Il ministro Salvini -     RIPRODUZIONE RISERVATA
Il ministro Salvini - RIPRODUZIONE RISERVATA

"Il centrodestra non si dividerà sul terzo mandato. Deciderà liberamente il Parlamento", ha detto il ministro delle Infrastrutture e dei Trasporti, Matteo Salvini, intervenendo a Mattino 5. Il dibattito sul terzo mandato, ha spiegato, "è molto politico e giornalistico. Decida il Parlamento, è una questione di democrazia. Se uno ha un buon sindaco o governatore e, dopo due mandati, non può più rivotarlo per legge secondo me perde qualcosa. C'è un limite di mandati per ministri, parlamentari italiani ed europei? No. Se uno si trova un sindaco o un governatore bravo sarebbe utile che possa rivotarselo due, tre, cinque volte".

"Non vogliamo creare problemi al governo ma non ritiriamo l'emendamento perché crediamo che i buoni governatori e amministratori debbano poter essere giudicati dai cittadini.

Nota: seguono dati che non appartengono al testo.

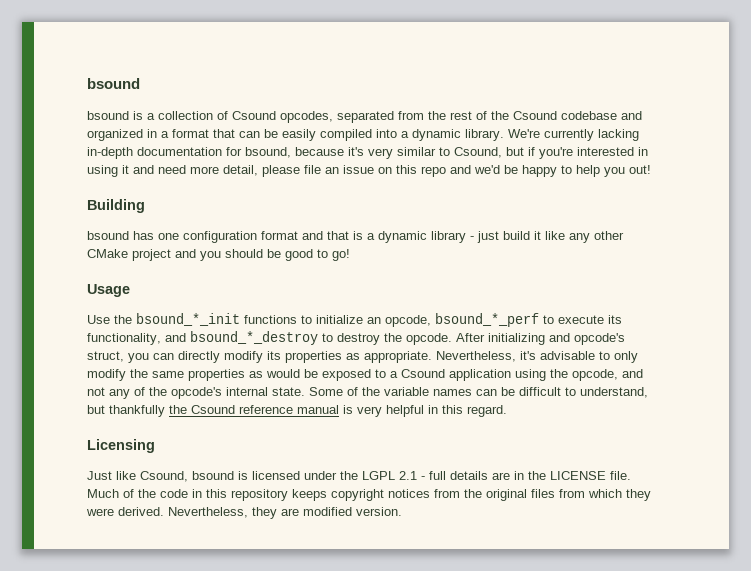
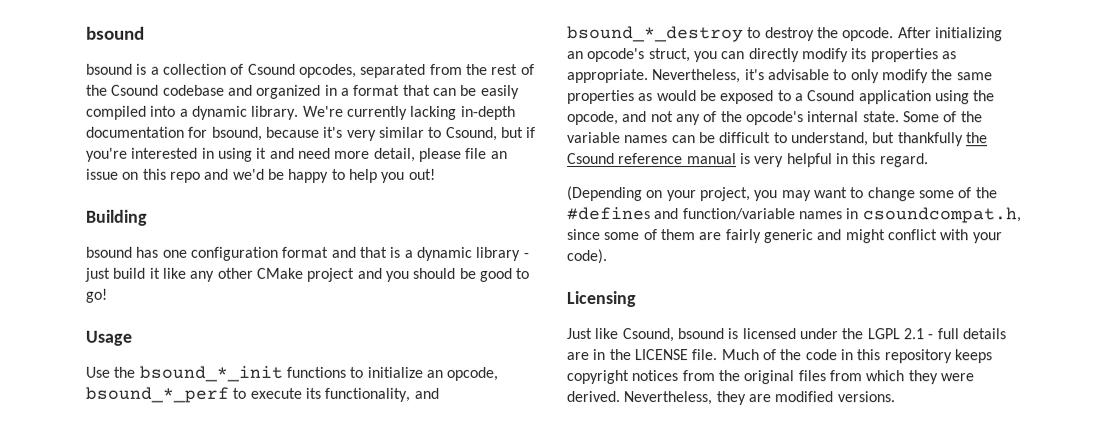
- After initializing and opcode's struct, you can directly modify its properties as appropriate.
+ After initializing an opcode's struct, you can directly modify its properties as appropriate.
+ (Depending on your project, you may want to change some of the #defines and function/variable names in csoundcompat.h, since some of them are fairly generic and might conflict with your code).
- Nevertheless, they are modified version.
+ Nevertheless, they are modified versions.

Comunque il Parlamento è sovrano", hanno spiegato fonti della Lega interpellate dall'ANSA . 

"La posizione di FI è stata espressa dal segretario Tajani - ha detto fuori da Montecitorio il capogruppo di FI alla Camera, Paolo Barelli -: non siamo contro nessuno, è una posizione che parte dal presupposto che le Regioni hanno poteri enormi e quindi non sembra opportuno insistere su questo tema. E poi perché il terzo mandato e non il quarto o il quinto? I leader della maggioranza ne terranno conto e troveranno una quadra. Ma la nostra chiara, onesta e semplice posizione è questa". 

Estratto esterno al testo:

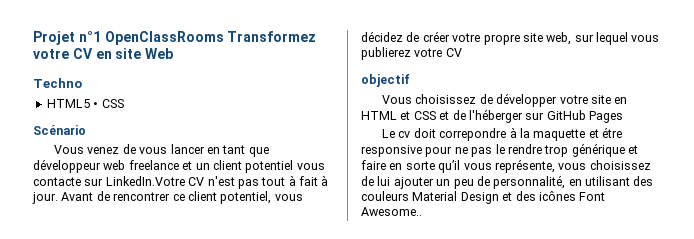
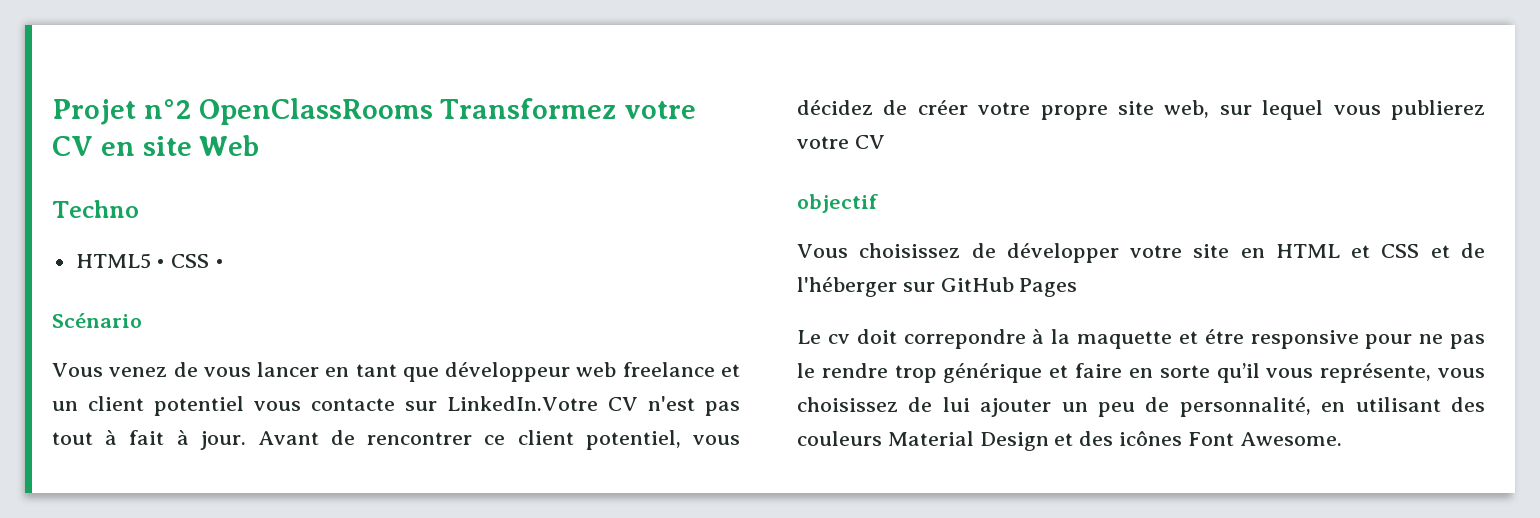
- Projet n°1 OpenClassRooms Transformez votre CV en site Web
+ Projet n°2 OpenClassRooms Transformez votre CV en site Web
- HTML5 • CSS
+ HTML5 • CSS •
- Le cv doit correpondre à la maquette et étre responsive pour ne pas le rendre trop générique et faire en sorte qu’il vous représente, vous choisissez de lui ajouter un peu de personnalité, en utilisant des couleurs Material Design et des icônes Font Awesome..
+ Le cv doit correpondre à la maquette et étre responsive pour ne pas le rendre trop générique et faire en sorte qu’il vous représente, vous choisissez de lui ajouter un peu de personnalité, en utilisant des couleurs Material Design et des icônes Font Awesome.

"Riteniamo che non sia il momento" di discutere del terzo mandato dei governatori, ha spiegato il capogruppo di FdI alla Camera Tommaso Foti, a proposito dell'emendamento su cui insiste la Lega al Senato. "Il tema può essere esaminato più tranquillamente con i tempi dovuti in una riforma complessiva dei vertici delle Regioni" aggiunge Foti, secondo cui "la Lega ha posto la questione in relazione ad alcuni governatori, principalmente quello del Veneto, in scadenza con il secondo mandato. Inutile nascondersi dietro un dito". Ed "è equilibrata la posizione di Fedriga: parliamone in un quadro complessivo, dopo le Europee, ora non c'è urgenza".

Intanto la Commissione Affari costituzionali del Senato voterà domani mattina i 41 emendamenti al decreto elettorale, tra cui quelli della Lega sul terzo mandato di sindaci e Governatori. Lo ha annunciato il presidente Alberto Balboni nella seduta mattutina. Ieri la Commissione Bilancio ha espresso il parere, con un "nulla osta", in assenza del quale il voto sarebbe slittato a martedì, come desiderava la Lega.